Within the crystal structure, a single LARP4B–PAM2w complex contacts a neighbouring, symmetry-related MLLE entity, providing an extended interface that creates a deep cleft in the interface region into which the peptide binds, running over or in between the surfaces of both symmetry-related MLLE molecules (Figure 2). Binding of the N-terminal, the canonical part of the LARP4B–PAM2w peptide, is concordant with the structures reported for other PAM2 motifs bound to MLLE (see text below and also Figure 3).

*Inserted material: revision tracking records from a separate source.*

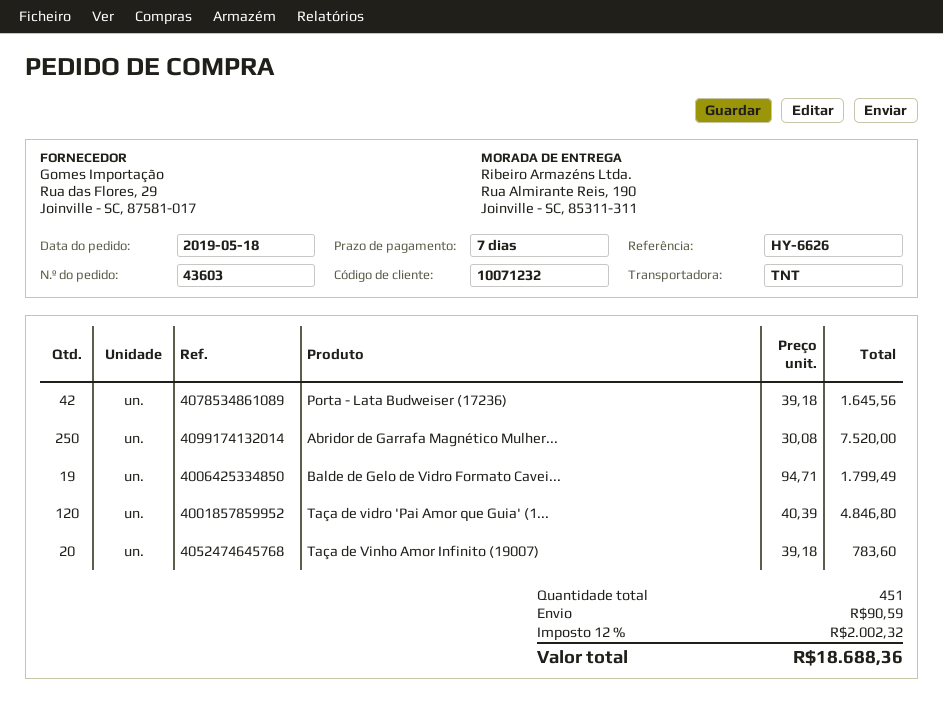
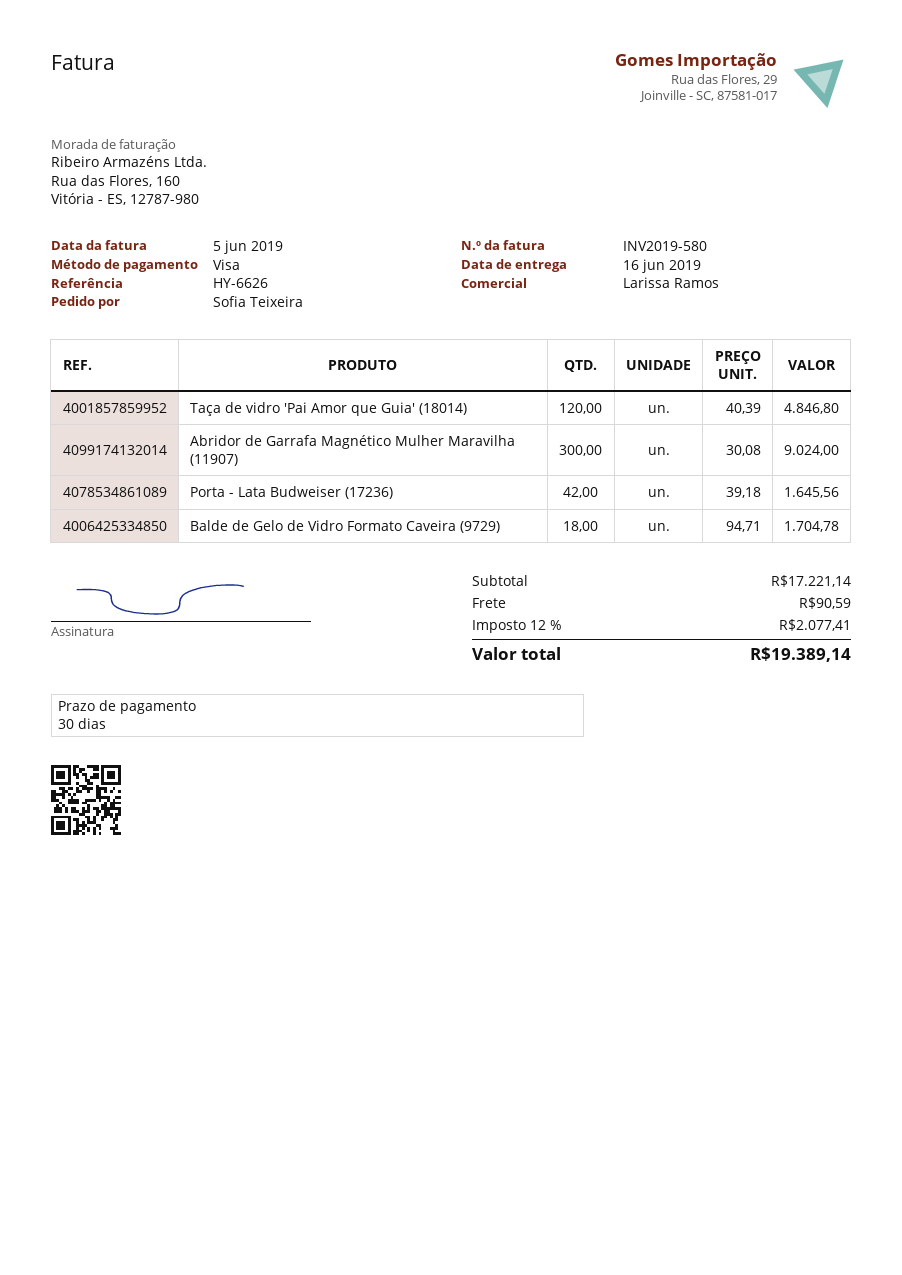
payment terms: 7 days -> 30 days
Abridor de Garrafa Magnético Mulher...: 250 x 30.08 = 7520.00 -> 300 x 30.08 = 9024.00
Balde de Gelo de Vidro Formato Cavei...: 19 x 94.71 = 1799.49 -> 18 x 94.71 = 1704.78
Taça de Vinho Amor Infinito (19007): 20 x 39.18 = 783.60 -> none
tax: 12% = 2002.32 -> 12% = 2077.41
total: 18688.36 -> 19389.14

A hydrophobic binding pocket (A) in between helix α2 and α3, lined by residues Q560, E564, L566, F567, K580, T582 and L586, harbours W63 of the LARP4B–PAM2w motif (Figure 2). This demonstrates the ability of pocket A to either bind a tryptophan, or alternatively, a less bulky phenylalanine residue. This behavior conforms to the MLLE conserved binding sequence pattern reported previously [17]. A second hydrophobic pocket (B) lies between helix α3 and α5, outlined by residues L569, T576, L597, P600 and L603, harbouring L56 of the PAM2w motif. In between peptide residues L56 and W63, a β-turn is stabilized by P58. While A60 is accommodated by a shallow pocket on the surface of MLLE molecule A [crystallographic symmetry operation (x, y, z)], E55, N57, N59 and E61, the remaining hydrophilic residues of the canonical PAM2w motif, point away from the MLLE A surface into the solvent. The C-terminal, a variable part of the LARP4B–PAM2w peptide, is located within the gap between the contacting symmetry-related MLLE molecules B [symmetry operation (x − 1, y, z)] and C [symmetry operation (x − 0.5, −y + 0.5, −z)]. To enter this gap, the peptide performs an almost 90° turn around G64. Inside, V67 binds into a hydrophobic pocket located on the MLLE B surface, interacting mainly with L569 and P600. The neighbouring residue, Leu68, binds into a hydrophobic pocket on MLLE C, outlined by L577, I581, V611 and L614. Well-defined electron density was observed for the whole peptide, and only the C-terminal residue, L70, was disordered and therefore omitted from the model.
Altogether, a total continuous surface of 1621 Å2, or 33.3% of a single MLLE molecule’s accessible surface area, is buried within the MLLE–MLLE and MLLE–peptide contacts. The result of these interactions is an extended and rugged interface, centred about the LARP4B–PAM2w peptide. This is reflected in a zone of comparably low B-factors within this region.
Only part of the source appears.